The Court of Appeal has ruled against an insurer who delayed a case in the expectation it could prove the claim was fraudulent.

UK Insurance Limited had successfully applied to have a £75,000 damages claim set aside, saying an allegation of fraud needed to be investigated.


Lord Justice Vos (pictured), sitting in the appeal court, heard the insurer was convinced the victim of an RTA, who claimed for the value of his car and the cost of hire replacements, knew the insured driver prior to the accident.

The damages award was made in October 2013 after the claimant’s lawyers, from Armstrongs Solicitors, had sent the insurer five unanswered letters in the space of two months asking for compensation to replace the damaged vehicle and warning about the growing hire charges.

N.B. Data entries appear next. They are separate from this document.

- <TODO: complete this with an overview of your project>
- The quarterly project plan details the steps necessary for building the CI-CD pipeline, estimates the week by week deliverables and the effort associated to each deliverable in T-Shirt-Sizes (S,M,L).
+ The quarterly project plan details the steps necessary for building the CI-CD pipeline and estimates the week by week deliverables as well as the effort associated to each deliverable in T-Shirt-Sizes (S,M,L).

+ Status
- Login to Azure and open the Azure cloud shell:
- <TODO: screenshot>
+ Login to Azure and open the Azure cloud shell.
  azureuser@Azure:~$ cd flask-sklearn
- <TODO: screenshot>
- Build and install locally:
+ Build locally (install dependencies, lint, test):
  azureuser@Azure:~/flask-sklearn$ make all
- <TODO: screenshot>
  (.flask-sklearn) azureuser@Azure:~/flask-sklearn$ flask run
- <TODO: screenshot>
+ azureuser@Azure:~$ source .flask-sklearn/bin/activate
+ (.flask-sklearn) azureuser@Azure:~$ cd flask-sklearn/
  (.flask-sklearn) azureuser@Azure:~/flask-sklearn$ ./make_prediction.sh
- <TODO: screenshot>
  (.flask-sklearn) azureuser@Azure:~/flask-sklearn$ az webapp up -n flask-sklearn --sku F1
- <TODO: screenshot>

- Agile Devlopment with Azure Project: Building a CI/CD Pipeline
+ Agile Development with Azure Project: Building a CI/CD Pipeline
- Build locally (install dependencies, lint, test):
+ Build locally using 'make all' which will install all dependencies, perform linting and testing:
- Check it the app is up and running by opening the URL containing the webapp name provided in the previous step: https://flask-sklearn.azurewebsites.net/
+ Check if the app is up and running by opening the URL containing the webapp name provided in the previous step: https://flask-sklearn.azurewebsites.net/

Liability had been admitted in April 2013 and proceedings were issued in June 2013 when no response was forthcoming from the insurer.

When the defendant firm Keoghs applied to set the award aside, District Judge Henthorn agreed in the interests of justice.

In the appeal hearing last month, the claimants argued the judge had been wrong in law to hold that the fraud defence provided an exemption to the principles extracted from Mitchell and Denton, cases which decided how best to treat non-compliance. The insurer contended it had a ‘reasonable excuse’ for delaying proceedings because of suspicions about fraud.

Vos said the insurer had ‘delayed inexcusably’ and made no attempt to justify its conduct.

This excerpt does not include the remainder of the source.